La mort de Liana, une fillette de 11 ans dont le meurtre a profondément choqué l’opinion publique française, continue de provoquer de vives réactions politiques et judiciaires à travers le pays.
En réaction à cette affaire, Sébastien Lecornu a proposé un durcissement significatif des sanctions visant les auteurs de violences sexuelles répétées contre des enfants. Cette mesure serait intégrée au futur projet de loi consacré à la protection de l’enfance.
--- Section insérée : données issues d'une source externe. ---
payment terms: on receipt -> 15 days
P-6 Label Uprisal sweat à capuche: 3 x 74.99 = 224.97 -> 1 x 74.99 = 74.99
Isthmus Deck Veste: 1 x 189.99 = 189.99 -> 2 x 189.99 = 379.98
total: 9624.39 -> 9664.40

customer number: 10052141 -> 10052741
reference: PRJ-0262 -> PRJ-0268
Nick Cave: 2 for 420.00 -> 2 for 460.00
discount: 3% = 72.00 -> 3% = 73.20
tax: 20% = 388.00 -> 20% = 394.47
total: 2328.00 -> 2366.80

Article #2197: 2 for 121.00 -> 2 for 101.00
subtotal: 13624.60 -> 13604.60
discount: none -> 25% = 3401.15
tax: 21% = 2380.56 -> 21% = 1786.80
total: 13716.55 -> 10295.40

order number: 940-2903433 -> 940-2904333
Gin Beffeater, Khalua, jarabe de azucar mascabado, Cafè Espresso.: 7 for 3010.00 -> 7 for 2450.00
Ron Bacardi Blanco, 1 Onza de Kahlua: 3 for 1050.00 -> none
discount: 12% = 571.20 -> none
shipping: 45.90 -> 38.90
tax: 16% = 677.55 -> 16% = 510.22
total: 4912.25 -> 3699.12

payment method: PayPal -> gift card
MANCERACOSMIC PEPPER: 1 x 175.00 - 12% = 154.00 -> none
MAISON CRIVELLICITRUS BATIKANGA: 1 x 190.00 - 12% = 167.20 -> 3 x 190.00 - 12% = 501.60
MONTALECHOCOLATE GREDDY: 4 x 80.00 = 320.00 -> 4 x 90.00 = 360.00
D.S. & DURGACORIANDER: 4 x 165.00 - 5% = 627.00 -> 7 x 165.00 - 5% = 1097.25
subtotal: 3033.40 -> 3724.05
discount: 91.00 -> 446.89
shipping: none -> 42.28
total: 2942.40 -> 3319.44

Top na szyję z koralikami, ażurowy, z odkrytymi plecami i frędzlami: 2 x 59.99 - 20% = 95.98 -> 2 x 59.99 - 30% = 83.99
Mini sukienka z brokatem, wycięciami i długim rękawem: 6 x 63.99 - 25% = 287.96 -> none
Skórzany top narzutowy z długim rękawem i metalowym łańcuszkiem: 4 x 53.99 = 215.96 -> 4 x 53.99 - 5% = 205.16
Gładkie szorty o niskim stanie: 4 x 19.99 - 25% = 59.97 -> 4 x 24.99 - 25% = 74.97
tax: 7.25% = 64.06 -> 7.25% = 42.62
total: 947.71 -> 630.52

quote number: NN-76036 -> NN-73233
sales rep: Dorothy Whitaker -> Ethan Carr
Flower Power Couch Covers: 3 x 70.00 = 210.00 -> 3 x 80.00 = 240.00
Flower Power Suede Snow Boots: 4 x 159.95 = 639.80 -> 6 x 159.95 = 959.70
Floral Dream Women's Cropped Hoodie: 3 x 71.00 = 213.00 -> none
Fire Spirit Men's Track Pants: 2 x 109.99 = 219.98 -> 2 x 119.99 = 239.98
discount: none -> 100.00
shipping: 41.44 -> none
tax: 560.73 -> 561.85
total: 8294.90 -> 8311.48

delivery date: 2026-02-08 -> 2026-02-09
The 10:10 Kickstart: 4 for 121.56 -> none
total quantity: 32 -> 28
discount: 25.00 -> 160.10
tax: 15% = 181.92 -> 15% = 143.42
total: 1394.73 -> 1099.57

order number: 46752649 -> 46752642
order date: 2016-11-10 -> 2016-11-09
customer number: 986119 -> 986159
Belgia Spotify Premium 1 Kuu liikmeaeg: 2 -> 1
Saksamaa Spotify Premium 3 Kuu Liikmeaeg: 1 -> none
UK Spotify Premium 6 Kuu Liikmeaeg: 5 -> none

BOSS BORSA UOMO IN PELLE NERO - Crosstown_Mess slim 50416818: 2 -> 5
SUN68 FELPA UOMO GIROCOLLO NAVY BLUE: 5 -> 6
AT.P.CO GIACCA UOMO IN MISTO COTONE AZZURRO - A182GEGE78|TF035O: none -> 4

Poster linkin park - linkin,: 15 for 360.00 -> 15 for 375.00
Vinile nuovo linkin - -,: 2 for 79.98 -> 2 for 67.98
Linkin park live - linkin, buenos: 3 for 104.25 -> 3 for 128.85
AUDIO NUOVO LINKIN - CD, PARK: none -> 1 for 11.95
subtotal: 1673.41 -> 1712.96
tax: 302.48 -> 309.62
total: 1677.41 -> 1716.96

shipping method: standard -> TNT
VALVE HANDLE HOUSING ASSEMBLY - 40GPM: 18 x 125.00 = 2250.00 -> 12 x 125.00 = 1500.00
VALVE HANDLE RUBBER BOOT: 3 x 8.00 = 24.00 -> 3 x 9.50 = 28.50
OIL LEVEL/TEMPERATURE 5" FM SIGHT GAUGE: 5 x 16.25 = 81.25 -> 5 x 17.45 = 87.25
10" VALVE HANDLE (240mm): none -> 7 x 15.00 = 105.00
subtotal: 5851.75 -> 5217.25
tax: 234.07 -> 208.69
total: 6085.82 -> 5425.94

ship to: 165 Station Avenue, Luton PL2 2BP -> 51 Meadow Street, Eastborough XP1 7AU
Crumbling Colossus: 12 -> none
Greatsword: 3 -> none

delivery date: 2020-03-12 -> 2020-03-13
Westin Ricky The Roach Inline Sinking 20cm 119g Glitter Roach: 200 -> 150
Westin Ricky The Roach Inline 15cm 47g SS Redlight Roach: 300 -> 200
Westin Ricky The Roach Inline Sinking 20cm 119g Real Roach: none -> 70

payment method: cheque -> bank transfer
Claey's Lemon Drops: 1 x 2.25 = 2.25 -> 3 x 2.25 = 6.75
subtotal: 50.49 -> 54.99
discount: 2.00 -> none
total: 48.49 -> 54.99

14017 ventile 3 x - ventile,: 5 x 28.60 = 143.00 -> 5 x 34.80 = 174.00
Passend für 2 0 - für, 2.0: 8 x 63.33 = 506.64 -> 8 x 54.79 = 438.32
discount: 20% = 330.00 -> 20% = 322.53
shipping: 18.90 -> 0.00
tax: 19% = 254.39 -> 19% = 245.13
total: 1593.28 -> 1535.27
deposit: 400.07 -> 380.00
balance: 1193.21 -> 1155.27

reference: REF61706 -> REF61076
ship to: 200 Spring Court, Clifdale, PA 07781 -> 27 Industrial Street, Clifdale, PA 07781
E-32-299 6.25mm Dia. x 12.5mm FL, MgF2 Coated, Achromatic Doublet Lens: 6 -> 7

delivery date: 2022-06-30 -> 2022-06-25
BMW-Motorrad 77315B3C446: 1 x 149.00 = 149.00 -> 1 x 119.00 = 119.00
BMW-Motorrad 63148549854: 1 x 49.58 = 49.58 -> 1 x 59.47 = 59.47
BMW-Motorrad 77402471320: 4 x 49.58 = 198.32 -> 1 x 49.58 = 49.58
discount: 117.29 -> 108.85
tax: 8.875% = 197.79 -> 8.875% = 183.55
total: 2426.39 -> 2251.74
À l’issue d’une réunion d’urgence réunissant plusieurs membres du gouvernement, les autorités ont indiqué que le renforcement des peines et l’accélération des procédures judiciaires concernant les crimes commis contre des mineurs figuraient désormais parmi les priorités de l’exécutif.
L’émotion suscitée par cette affaire s’est amplifiée après la disparition puis la découverte du corps de Liana, une enfant de 11 ans vivant dans le sud-ouest de la France.
Selon plusieurs informations relayées par les médias, le principal suspect avait déjà fait l’objet de signalements et de plaintes liés à des faits présumés d’abus sexuels sur mineurs, sans avoir été interrogé par les autorités judiciaires. Ces révélations ont alimenté une forte colère dans l’opinion publique et relancé les critiques sur le fonctionnement du système judiciaire.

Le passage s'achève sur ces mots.